完治という言葉の定義は難しいですが、早期に治療を始めれば、肝がんへの進行や合併症を十分に防げます。不治の病と絶望するのではなく、科学的根拠に基づいた治療を信じて前向きに取り組むことが大切です。
肝硬変は「治す」よりも「管理し改善を目指す」と理解するのが現実的です。
肝硬変は治療しないとどうなりますか?
肝硬変は放置すると、肝臓の線維化が進み、やがて肝機能が大きく低下する疾患です。初期は自覚症状が少ないものの、進行すると以下の症状が現れ、日常生活に大きく影響します。
- 腹水
- 黄疸
- 肝性脳症による意識障害
- 食道静脈瘤の破裂による出血
- 腎機能障害
- 重症感染症
さらに、肝硬変は炎症が長期化すると肝がんに進行するケースがあり、経過観察を行わないと発見が遅れる恐れがあります。症状が軽い段階でも早期に治療を開始し、定期的なフォローと生活習慣の改善を継続することが重要です。

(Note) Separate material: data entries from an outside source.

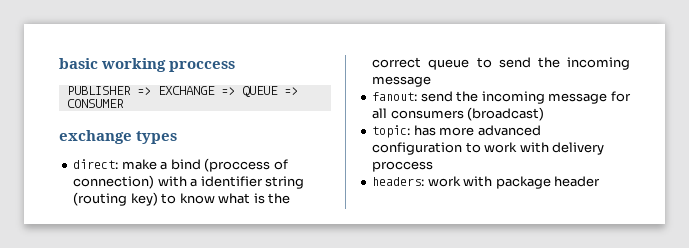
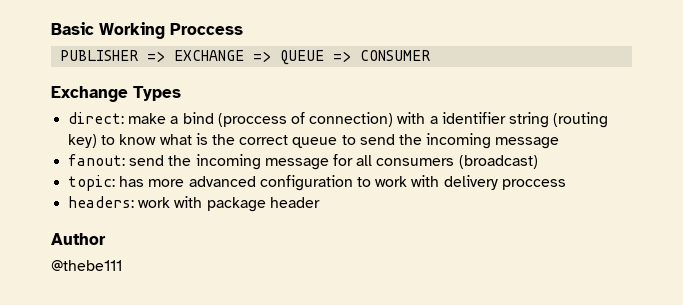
[59,58,236,72] basic working proccess -> [51,22,243,39] Basic Working Proccess
[59,130,178,144] exchange types -> [51,86,181,102] Exchange Types
(601, 181) none -> [51,233,106,245] [51,260,122,271] // Author // @thebe111

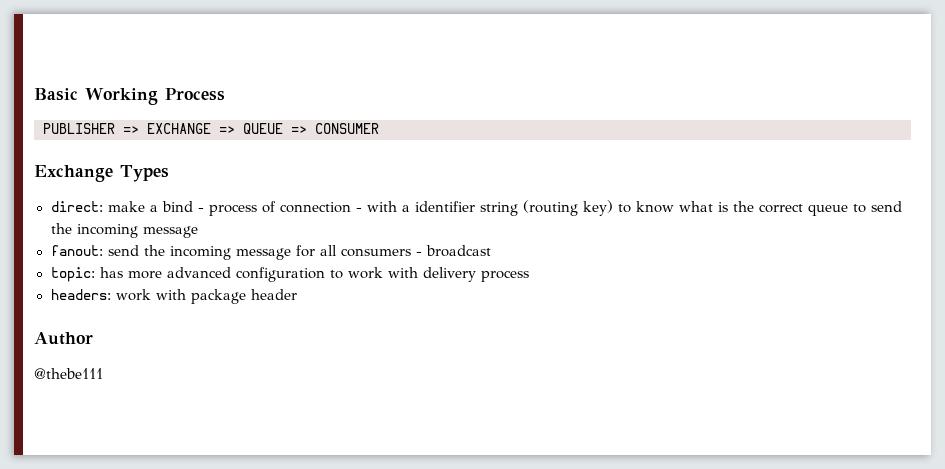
[170,23,243,35] Proccess -> [164,88,225,101] Process
[217,112,394,127] (proccess of connection) -> [197,201,362,216] - process of connection -
[458,155,538,169] (broadcast) -> [415,245,491,257] - broadcast
[501,179,566,190] proccess -> [480,270,529,282] process

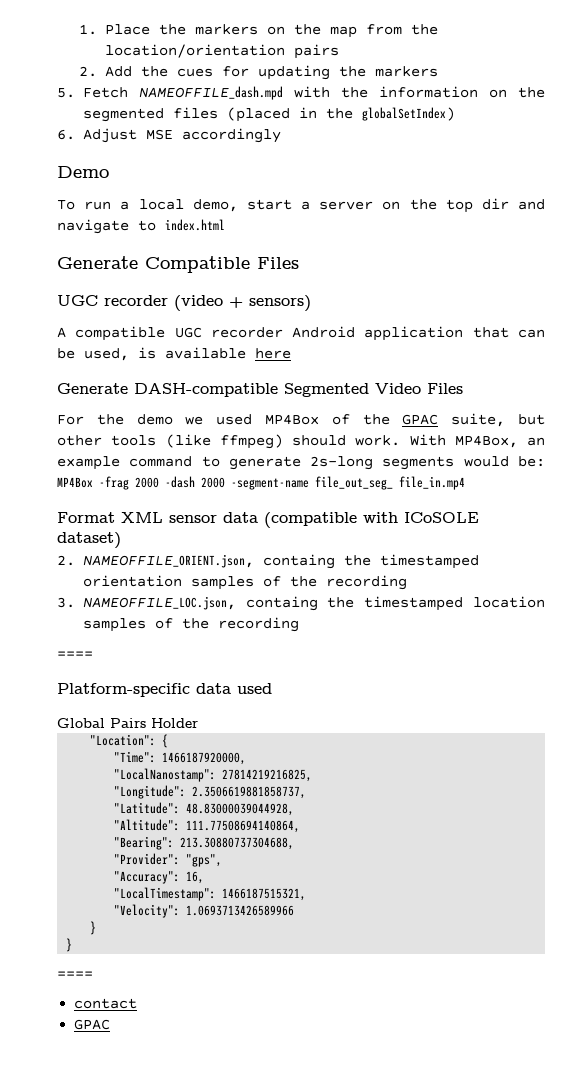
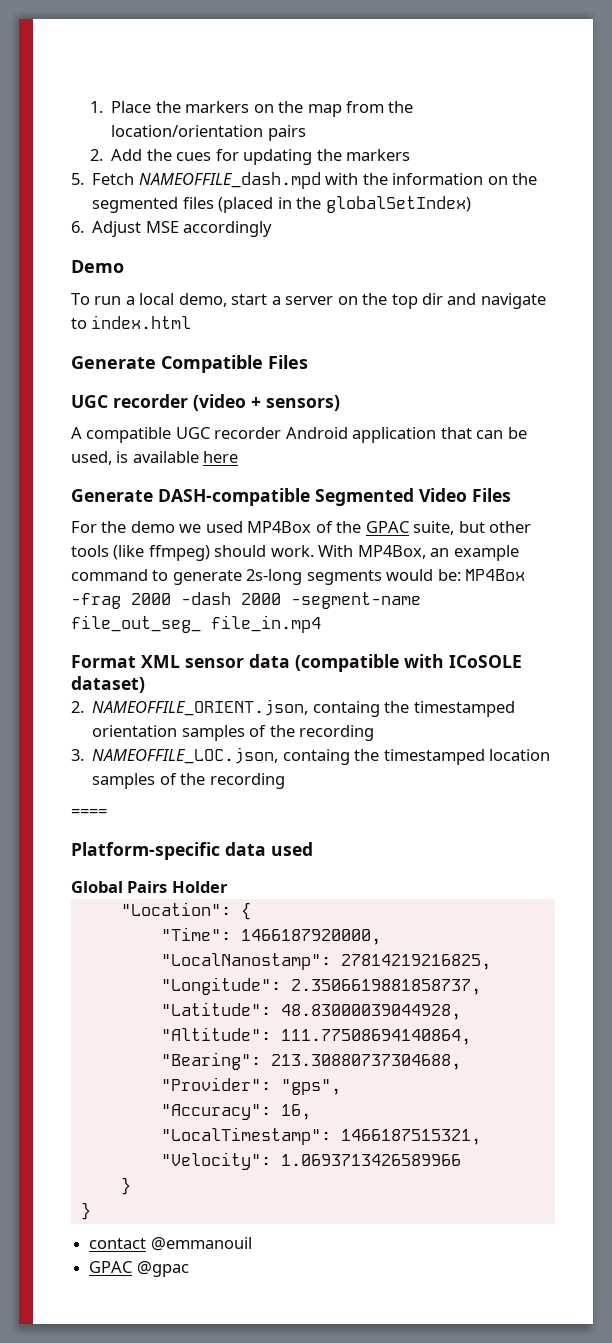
[57,971,93,978] // ==== -> (91, 1211) none
[74,1019,111,1030] // GPAC -> [150,1237,252,1251] [89,1261,189,1277] @emmanouil // GPAC @gpac

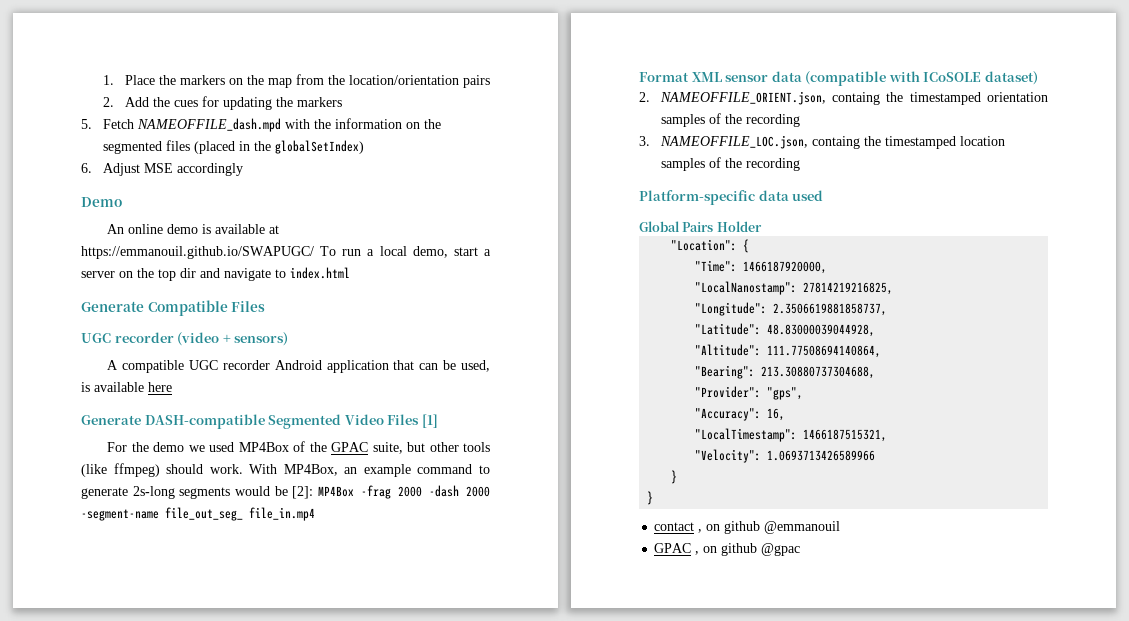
(124, 266) none -> [107,224,280,234] [81,246,314,259] An online demo is available at https://emmanouil.github.io/SWAPUGC/
(511, 495) none -> [421,414,438,428] [1]
[437,569,461,581] be: -> [274,486,314,499] be [2]:
[71,808,107,817] // ==== -> (800, 164) none
(147, 1243) none -> [698,521,761,534] , on github
(133, 1267) none -> [695,543,758,556] , on github

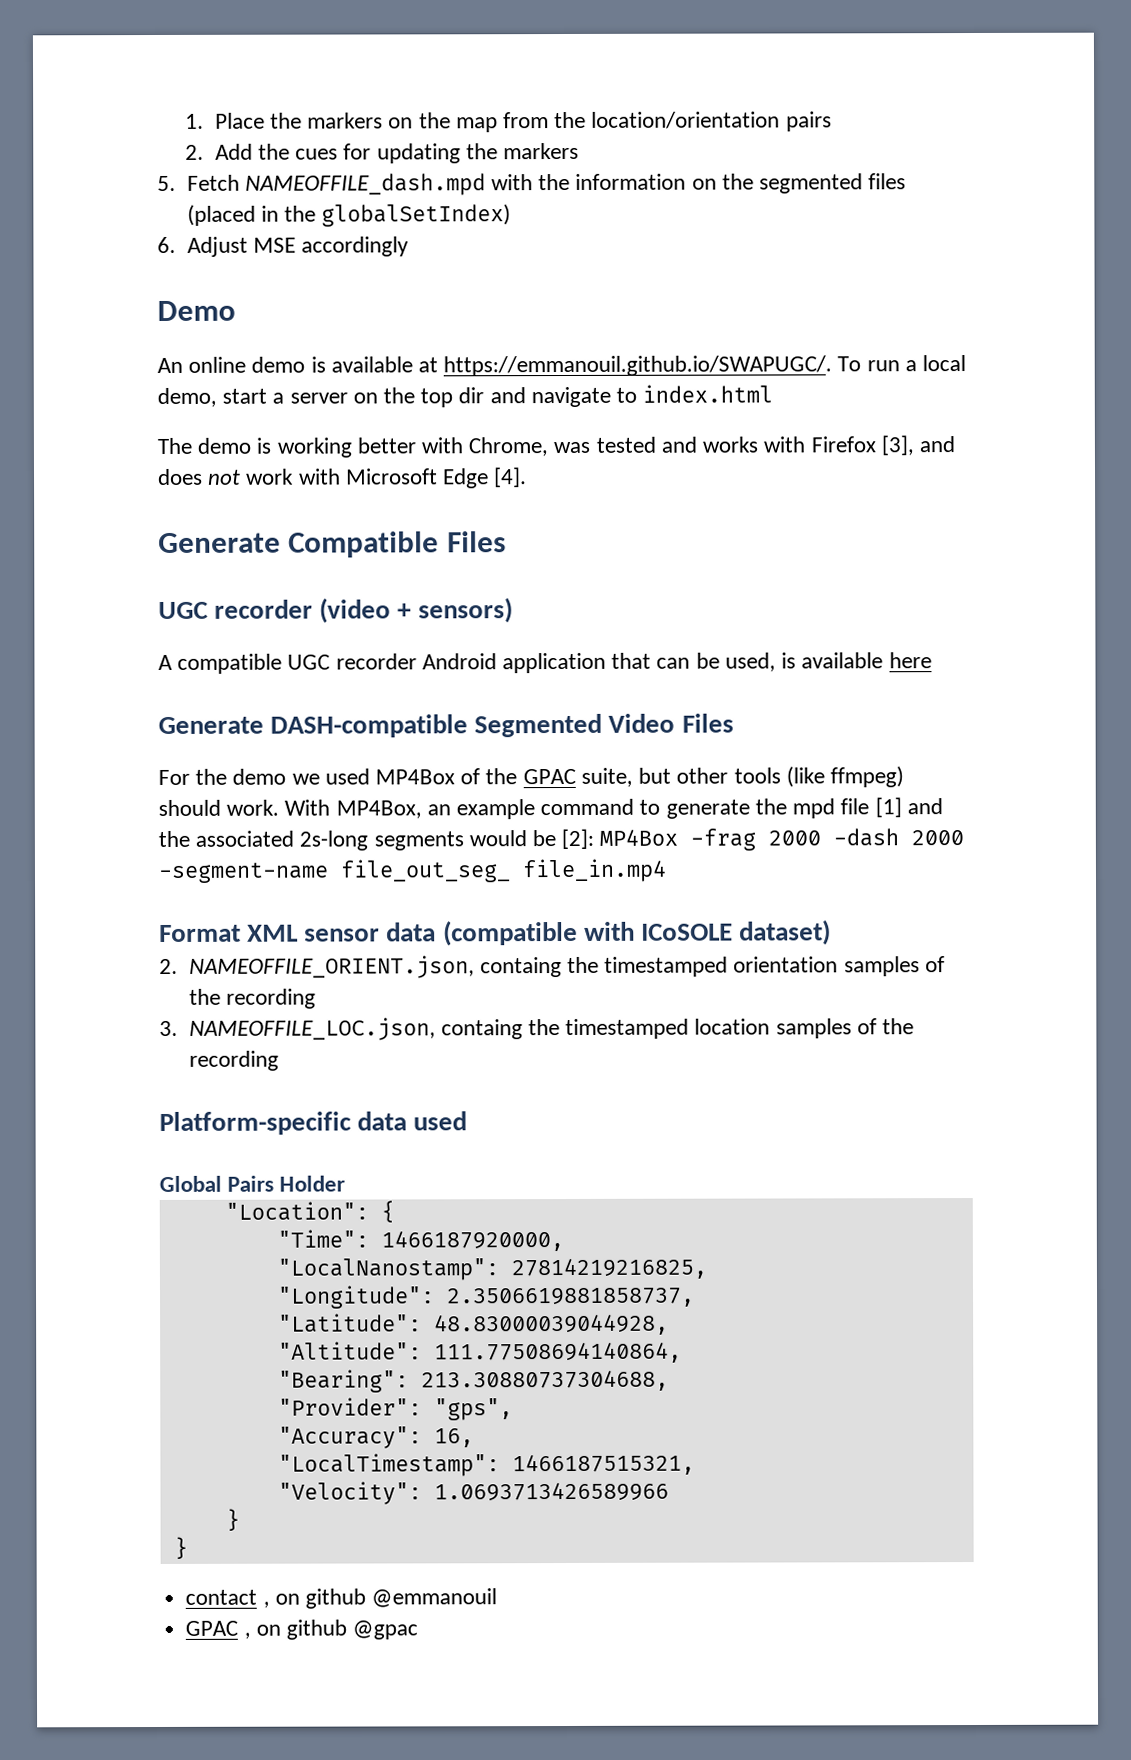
[81,246,314,259] https://emmanouil.github.io/SWAPUGC/ -> [443,355,833,377] https://emmanouil.github.io/SWAPUGC/.
(350, 273) none -> [157,435,955,458] [157,467,528,489] // The demo is working better with Chrome, was tested and works with Firefox [3], and does not work with Microsoft Edge [4].
[421,414,438,428] [1] -> (734, 723) none
(128, 493) none -> [754,797,943,819] [158,830,295,847] the mpd file [1] and the associated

以下の記事では、肝硬変を治療しないことで起こりうるリスクを解説しています。
肝硬変は難病指定されていますか?
肝硬変という疾患そのものは、指定難病には含まれていません。
ただし、自己免疫性肝炎や原発性胆汁性胆管炎などから移行した肝硬変は、指定難病に該当するケースがあります。(文献2)(文献3)
そのため、肝硬変の原因疾患によっては、公的な医療費助成の対象となる場合があります。制度を利用すれば医療費の自己負担額を軽減できるため、まずは主治医に診断名を確認しましょう。
制度の適用には診断基準や重症度など複数の条件があるため、詳細は医療機関や自治体で確認してください。
肝硬変の治療は何科を受診すれば良いですか?
肝臓の専門的な診断を受けるには「消化器内科」を受診してください。一般的な内科よりも、肝臓専門医が在籍する医療機関を選ぶのが良いでしょう。
健康診断で異常を指摘された場合は、まず内科を受診し、必要に応じて専門科へ紹介してもらうようにしてください。症状が進んでいる場合や合併症が疑われる場合は、総合病院での診療が勧められるケースもあります。
早期に専門的な診察を受けられると、病状に応じた適切な治療につながります。